Sekjen PDIP: Sejarah Membuktikan Pak SBY Menzolimi Dirinya Sendiri Demi Politik Pencitraan
Hasto mengatakan, setiap kader PDI Perjuangan selalu diajarkan moralitas politik, yaitu satu kata dan perbuatan.
Editor: Hasanudin Aco
TRIBUNNEWS.COM, JAKARTA - PDI Perjuangan menyerahkan sepenuhnya kepada rakyat untuk menilai kebenaran di balik tuduhan Susilo Bambang Yudhoyono (SBY) yang pernah mengaku dizholimi oleh Megawati Soekarnoputri.
Tapi, PDI Perjuangan yakin hanya kebenaran yang berjaya.
Pernyataan itu disampaikan Sekjen PDI Perjuangan Hasto Kristiyanto menyikapi pernyataan yang diungkap Mantan Sekjen Partai Demokrat Marzuki Alie.
“Jadi kini rakyat bisa menilai bahwa apa yang dulu dituduhkan oleh Pak SBY telah dizolimi oleh Bu Mega ternyata kebenaran sejarah membuktikan bahwa Pak SBY menzolimi dirinya sendiri demi politik pencitraan,” kata Hasto Kristiyanto kepada KompasTV, Rabu (17/2/2021).

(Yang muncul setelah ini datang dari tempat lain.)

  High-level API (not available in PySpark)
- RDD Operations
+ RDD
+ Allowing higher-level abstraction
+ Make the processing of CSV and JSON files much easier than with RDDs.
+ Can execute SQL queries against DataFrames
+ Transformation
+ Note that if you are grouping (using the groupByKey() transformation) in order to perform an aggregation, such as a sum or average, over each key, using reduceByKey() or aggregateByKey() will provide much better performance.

Baca juga: Museum SBY Disebut dapat Dana Rp 9 Miliar, Andi Arief: Itu Fitnah Buzzer
Hasto mengatakan, setiap kader PDI Perjuangan selalu diajarkan moralitas politik, yaitu satu kata dan perbuatan.
Atas dasar itu, Hasto mengatakan apa yang disampaikan Marzuki Alie menjadi bukti bagaimana hukum moralitas sederhana dalam politik tidak terpenuhi dalam sosok Pak SBY.

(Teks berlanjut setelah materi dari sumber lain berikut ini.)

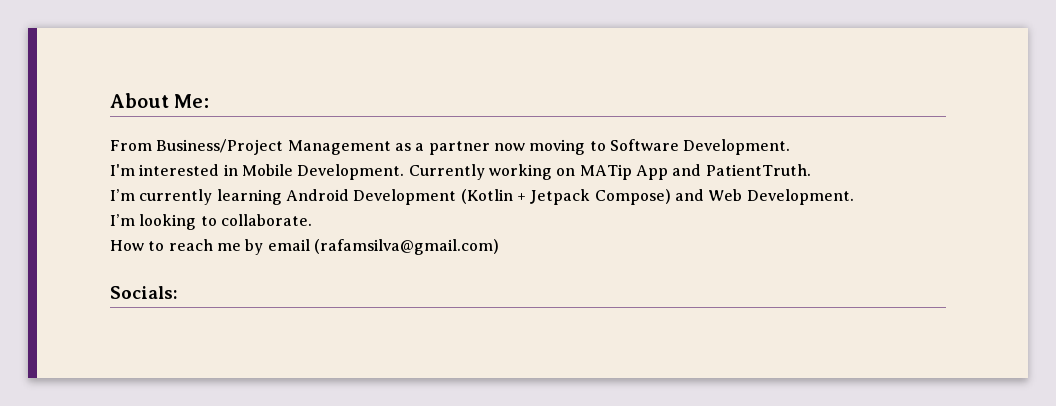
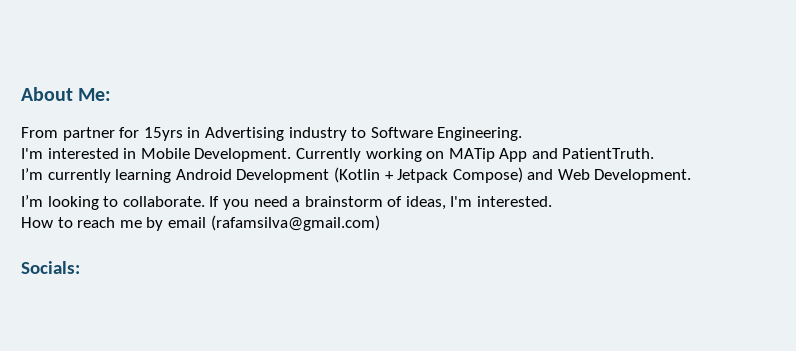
- From Business/Project Management as a partner now moving to Software Development.
+ From partner for 15yrs in Advertising industry to Software Engineering.
+ If you need a brainstorm of ideas, I'm interested.

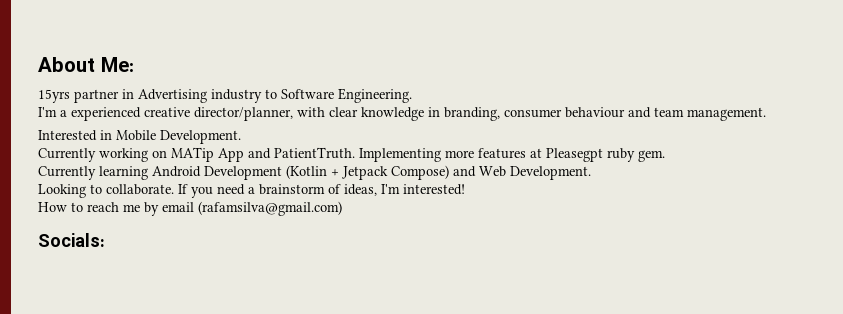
- From partner for 15yrs in Advertising industry to Software Engineering.
+ 15yrs partner in Advertising industry to Software Engineering.
- I'm interested in Mobile Development. Currently working on MATip App and PatientTruth.
- I’m currently learning Android Development (Kotlin + Jetpack Compose) and Web Development.
+ I'm a experienced creative director/planner, with clear knowledge in branding, consumer behaviour and team management.
+ Interested in Mobile Development.
+ Currently working on MATip App and PatientTruth. Implementing more features at Pleasegpt ruby gem.
+ Currently learning Android Development (Kotlin + Jetpack Compose) and Web Development.
- I’m looking to collaborate.
+ Looking to collaborate.
- If you need a brainstorm of ideas, I'm interested.
+ If you need a brainstorm of ideas, I'm interested!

“Terbukti bahwa sejak awal Pak SBY memang memiliki desain pencitraan tersendiri termasuk istilah “kecolongan dua kali” sebagai cermin moralitas tersebut,” ujarnya.

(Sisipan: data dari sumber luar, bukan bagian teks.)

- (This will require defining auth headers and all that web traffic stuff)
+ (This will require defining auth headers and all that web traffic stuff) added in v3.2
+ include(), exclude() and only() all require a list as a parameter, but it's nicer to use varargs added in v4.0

Hasto lebih lanjut teringat, sebuah kisah yang disampaikan oleh Prof DR Cornelis Lay (almarhum) sebelum SBY ditetapkan sebagai Menko Polhukam pada Kabinet Gotong Royong.
Saat itu diceritakan, kata Hasto, ada elit Partai yang mempertanyakan keterkaitan SBY sebagai menantu Pak Sarwo Eddy dalam peristiwa 65 dan serangan kantor DPP PDI tanggal 27 Juli 1996.
“Namun sikap Megawati Soekarnoputri yang lebih mengedepankan rekonsiliasi nasional dan semangat persatuan lalu mengatakan, Saya mengangkat Pak SBY sebagai Menko Polhukam bukan karena menantu Pak Sarwo Edi. Saya mengangkat dia karena dia adalah TNI, Tentara Nasional Indonesia," katanya.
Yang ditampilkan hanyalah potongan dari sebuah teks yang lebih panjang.